Chinese battery manufacturer CATL has started production at its new battery factory, which once completed will be the world’s largest — three times the size of Tesla’s Gigafactory in Nevada. CATL is a major battery supplier to Tesla in China, currently making the ubiquitous Li-ion batteries used in most EVs. But once development is complete, production is expected to switch to the new sodium-ion (Na-ion) batteries that the company announced last summer. These can charge from 0 to 80 percent in five minutes at room temperature, offer greater thermal stability than Li-ion and retain much greater capacity at low temperatures. Na-ion cells can be mixed with Li-ion cells in the same battery pack, giving car manufacturers greater flexibility.
Israeli battery developer Storedot has launched a fast-charging battery cell in Tesla’s 4680 format which it claims can be fully charged in 10 minutes. Other recent battery developments that could greatly improve charging and range of EVs include solid-state, zinc-bromide and chlorine technologies.

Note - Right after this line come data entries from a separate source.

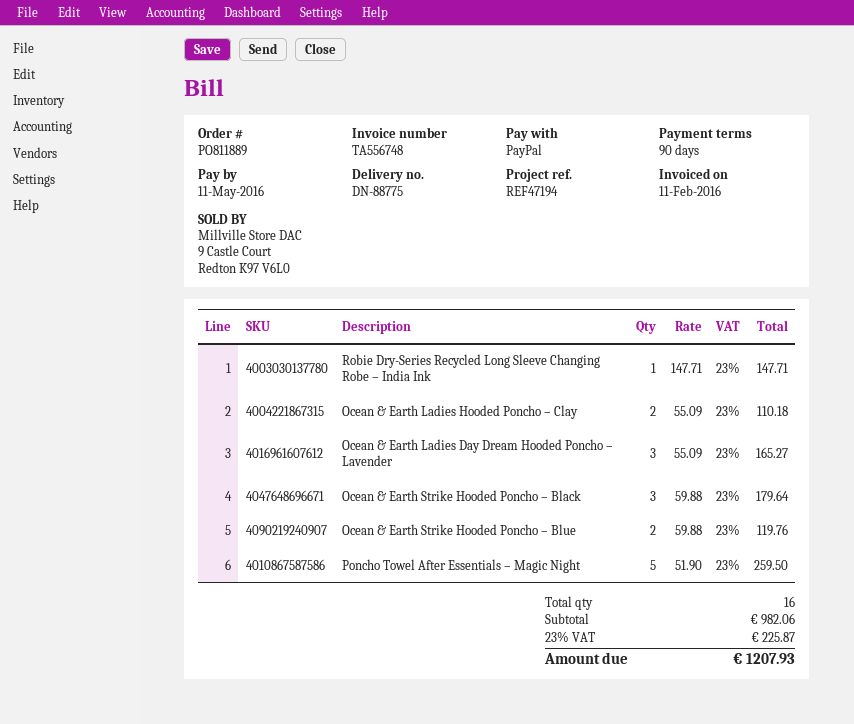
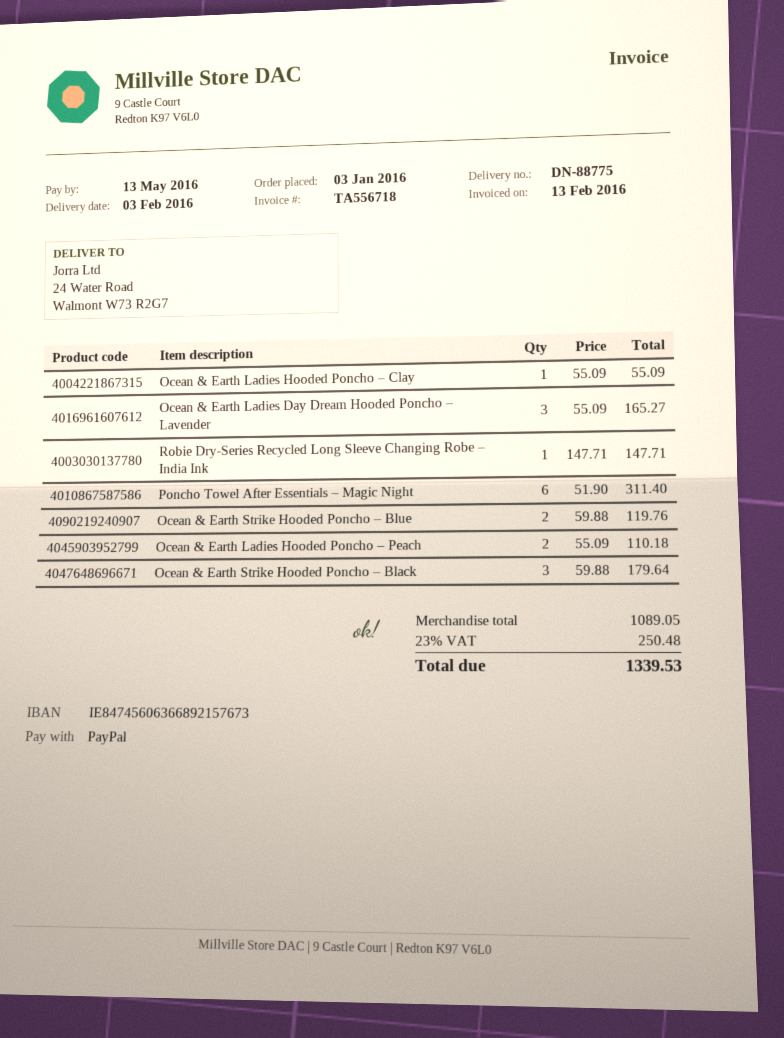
invoice number: TA556748 -> TA556718
invoice date: 2016-02-11 -> 2016-02-13
due date: 2016-05-11 -> 2016-05-13
Ocean & Earth Ladies Hooded Poncho – Clay: 2 x 55.09 = 110.18 -> 1 x 55.09 = 55.09
Poncho Towel After Essentials – Magic Night: 5 x 51.90 = 259.50 -> 6 x 51.90 = 311.40
Ocean & Earth Ladies Hooded Poncho – Peach: none -> 2 x 55.09 = 110.18
subtotal: 982.06 -> 1089.05
tax: 23% = 225.87 -> 23% = 250.48
total: 1207.93 -> 1339.53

Australian mining company Fortescue Metals is the fourth-biggest producer of iron ore in the world. Owned by Australia’s richest man, Andrew Forrest, it is aiming to be carbon-neutral by 2030, and to this end has set up a clean energy unit. Its latest move is to purchase Willams Advanced Engineering (WAE), the battery and technology arm of the Williams Formula One team. It plans to use WAE’s technology to power freight trains, heavy industrial equipment, and haulage trucks. “This announcement is the key to unlocking the formula for removing fossil-fuel powered machinery and replacing it with zero carbon emission technology,” said Forrest.